JacksonDunstan.com

Generic algorithms have been available in C++ for decades, but the last two versions of the language have really ramped up the functionality. C++17 added support for parallel execution of generic algorithms to easily take advantage of multi-core CPUs. Then C++20 added support for ranges, a composable version of generic algorithms that’s even closer to LINQ in C#. Today we’ll explore both of these!

Table of Contents

Parallel Algorithms

Similar to ParallelEnumerable in .NET 5.0’s version of LINQ, C++17 added overloads to many generic algorithms to enable specifying their “execution policy.” C++ allows specifying two related factors: parallelism and sequencing. “Parallel” refers to whether the operations that make up the algorithm may be performed in parallel on multiple threads. “Unsequenced” refers to whether the operations may be vectorized such as with the CPU’s SIMD instructions to operate on multiple elements of the collection at once. This table shows the options:

Execution Policy	Global Instance	Parallel	Vectorized	C++ Version
`std::execution::sequenced_policy`	`std::execution::seq`	No	No	C++17
`std::execution::unsequenced_policy`	`std::execution::unseq`	No	Yes	C++20
`std::execution::parallel_policy`	`std::execution::par`	Yes	No	C++17
`std::execution::parallel_unsequenced_policy`	`std::execution::par_unseq`	Yes	Yes	C++17

The fewer restrictions we put on the algorithm, the faster it may perform. The defaults we’ve had for decades are equivalent to seq but we can enable parallelism and vectorization with par_unseq or just one with unseq or par.

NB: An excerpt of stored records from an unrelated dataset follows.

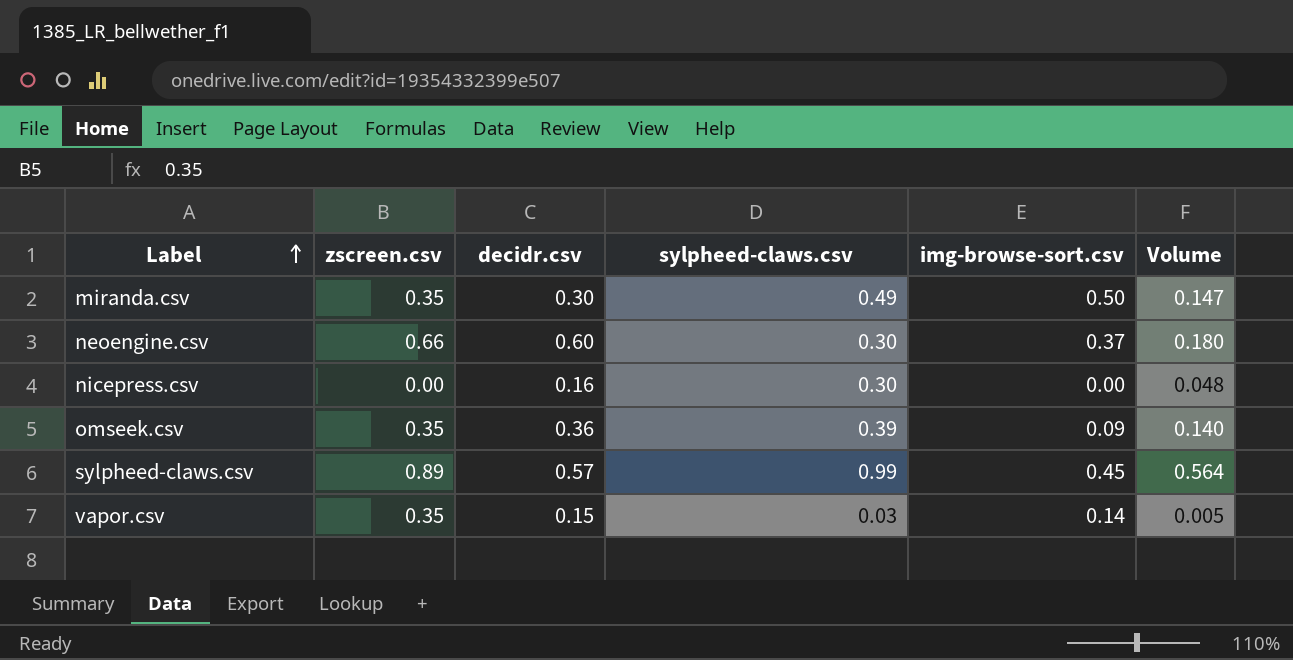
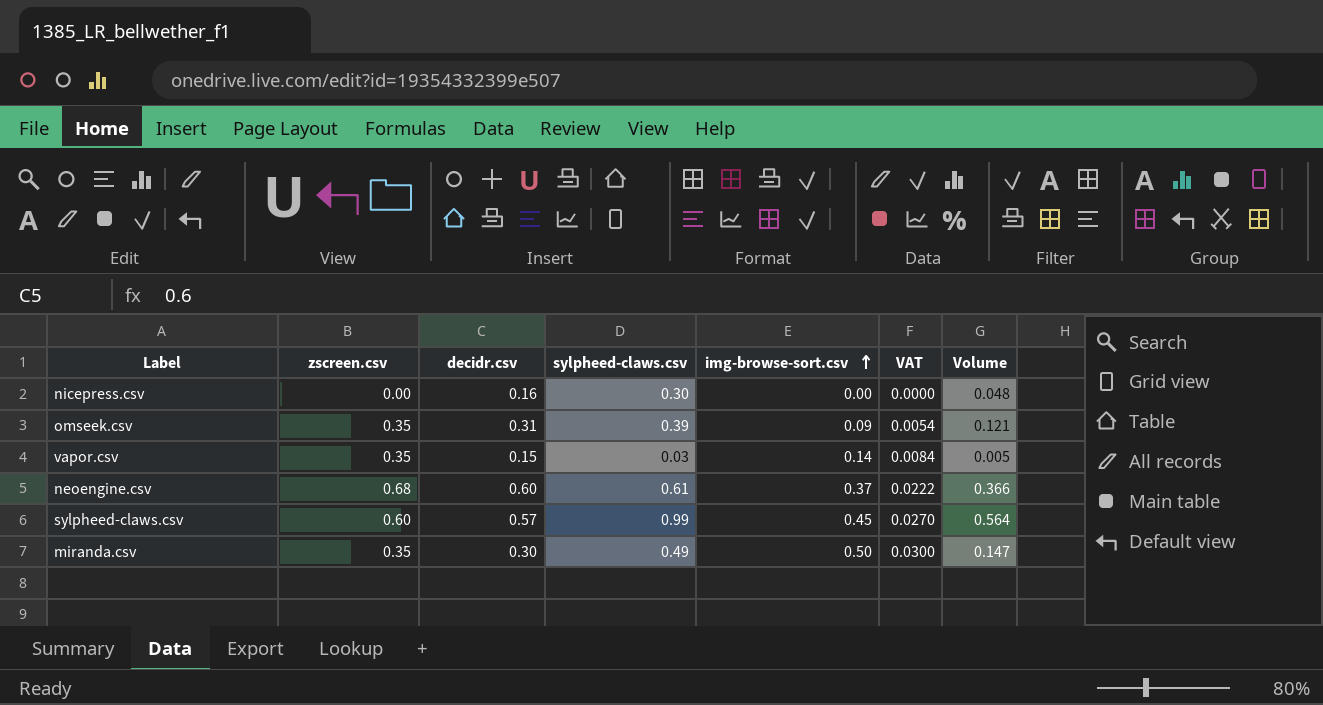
row order: Label ascending -> img-browse-sort.csv ascending
column VAT | formula: none -> [img-browse-sort.csv] * 0.06
omseek.csv | decidr.csv: 0.36 -> 0.31
omseek.csv | Volume: 0.140 -> 0.121
neoengine.csv | zscreen.csv: 0.66 -> 0.68
neoengine.csv | sylpheed-claws.csv: 0.30 -> 0.61
neoengine.csv | Volume: 0.180 -> 0.366
sylpheed-claws.csv | zscreen.csv: 0.89 -> 0.60

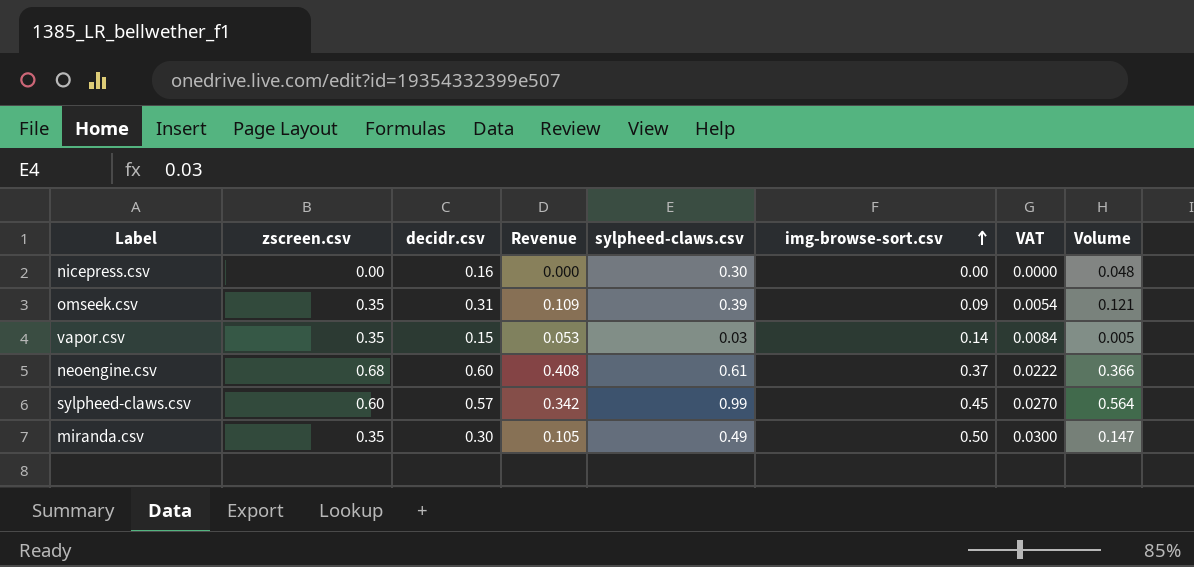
column Revenue | formula: none -> [zscreen.csv] * [decidr.csv]

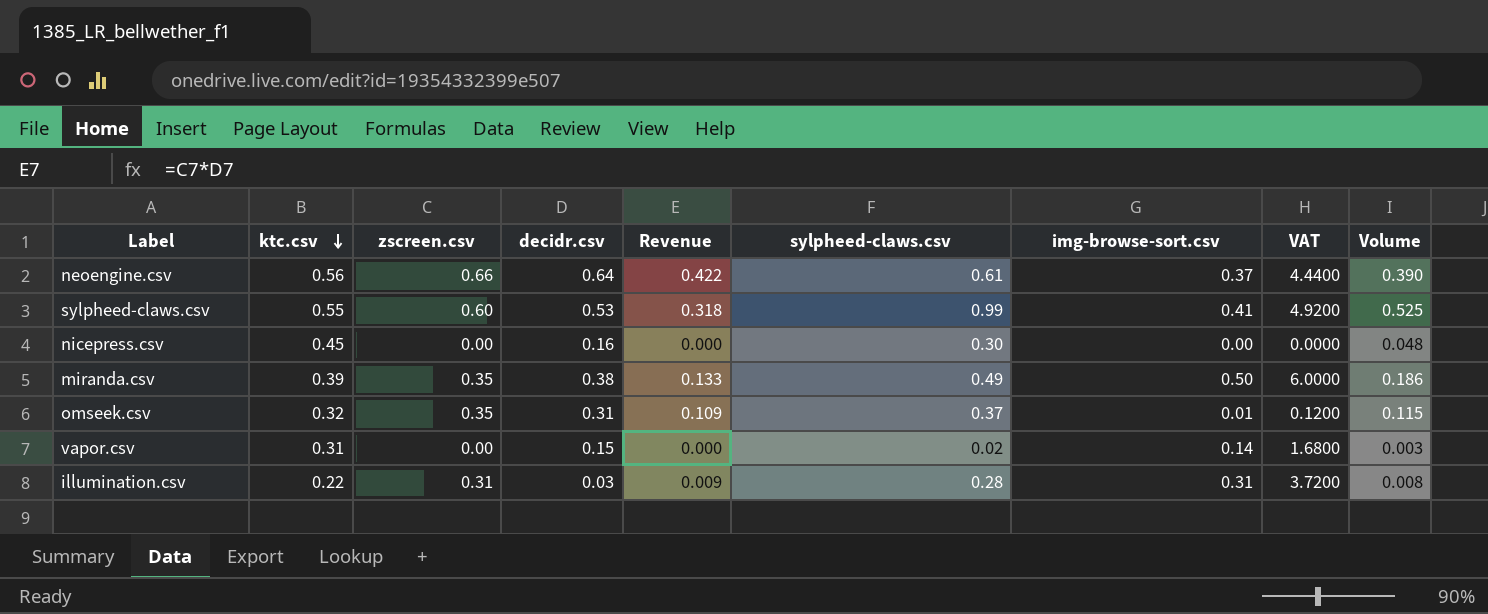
row order: img-browse-sort.csv ascending -> ktc.csv descending
column ktc.csv | position: none -> 2
column VAT | formula: [img-browse-sort.csv] * 0.06 -> [img-browse-sort.csv] * 12
neoengine.csv | zscreen.csv: 0.68 -> 0.66
neoengine.csv | decidr.csv: 0.60 -> 0.64
neoengine.csv | Revenue: 0.408 -> 0.422
neoengine.csv | Volume: 0.366 -> 0.390
sylpheed-claws.csv | decidr.csv: 0.57 -> 0.53
sylpheed-claws.csv | Revenue: 0.342 -> 0.318
sylpheed-claws.csv | img-browse-sort.csv: 0.45 -> 0.41
sylpheed-claws.csv | Volume: 0.564 -> 0.525
miranda.csv | decidr.csv: 0.30 -> 0.38
miranda.csv | Revenue: 0.105 -> 0.133
miranda.csv | Volume: 0.147 -> 0.186
omseek.csv | sylpheed-claws.csv: 0.39 -> 0.37
omseek.csv | img-browse-sort.csv: 0.09 -> 0.01
omseek.csv | Volume: 0.121 -> 0.115
vapor.csv | zscreen.csv: 0.35 -> 0.00
vapor.csv | Revenue: 0.053 -> 0.000
vapor.csv | sylpheed-claws.csv: 0.03 -> 0.02
vapor.csv | Volume: 0.005 -> 0.003
row illumination.csv: none -> 0.22 | 0.31 | 0.03 | 0.009 | 0.28 | 0.31 | 3.7200 | 0.008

The following program benchmarks std::sort on a std::vector<uint32_t> containing one million random integers. It uses std::sort in its default form as well as with all of the execution policies. It makes use of several C++ Standard Library features including random number generation and time-checking:

#include <execution>
#include <algorithm>
#include <chrono>
#include <vector>
#include <cassert>
#include <random>
#include <limits>
 
template <typename TExecutionPolicy>
void Sort(std::vector<uint32_t>& v, const char* label, const TExecutionPolicy& ep)
{
    // Randomize the array
    std::random_device rd;
    std::mt19937 gen{ rd() };
    std::uniform_int_distribution dist{
        std::numeric_limits<uint32_t>::min(),
        std::numeric_limits<uint32_t>::max()
    };
    for (uint32_t i = 0; i < static_cast<uint32_t>(v.size()); ++i)
    {
        v[i] = dist(gen);
    }
 
    // Take the time before sorting
    std::chrono::steady_clock clock{};
    auto before{ clock.now() };
 
    // Use normal sort if execution policy is null
    // Otherwise use sort that has an execution policy
    if constexpr (std::is_same_v<TExecutionPolicy, std::nullptr_t>)
    {
        std::sort(v.begin(), v.end());
    }
    else
    {
        std::sort(ep, v.begin(), v.end());
    }
 
    // Take the time after sorting
    auto after{ clock.now() };
    auto elapsed{ after - before };
    auto ms{ std::chrono::duration_cast<std::chrono::milliseconds>(elapsed) };
    DebugLog(label, ms);
 
    // Make sure the array is actually sorted
    assert(std::is_sorted(v.begin(), v.end()));
}
 
int main()
{
    std::vector<uint32_t> v{};
    v.resize(1000000);
    Sort(v, "default", nullptr);
    Sort(v, "sequenced", std::execution::seq);
    Sort(v, "parallel", std::execution::par);
    Sort(v, "unseq", std::execution::unseq);
    Sort(v, "parallel_unsequenced", std::execution::par_unseq);
}

Compiling this with Microsoft Visual Studio 16.9.4 in Release mode and running on Windows 10 20H2 with an Intel Core i5-1135G7 yielded these results:

Execution Policy	Time
default	74ms
`sequenced`	74ms
`parallel`	23ms
`unseq`	73ms
`parallel_unsequenced`	16ms

Performance of std::sort

We see here that sequenced really is the same as not specifying an execution policy at all. Opting for unseq hardly made an improvement, but parallel cut the time by nearly 70%! parallel_unsequenced went even further and cut the time by over 78%!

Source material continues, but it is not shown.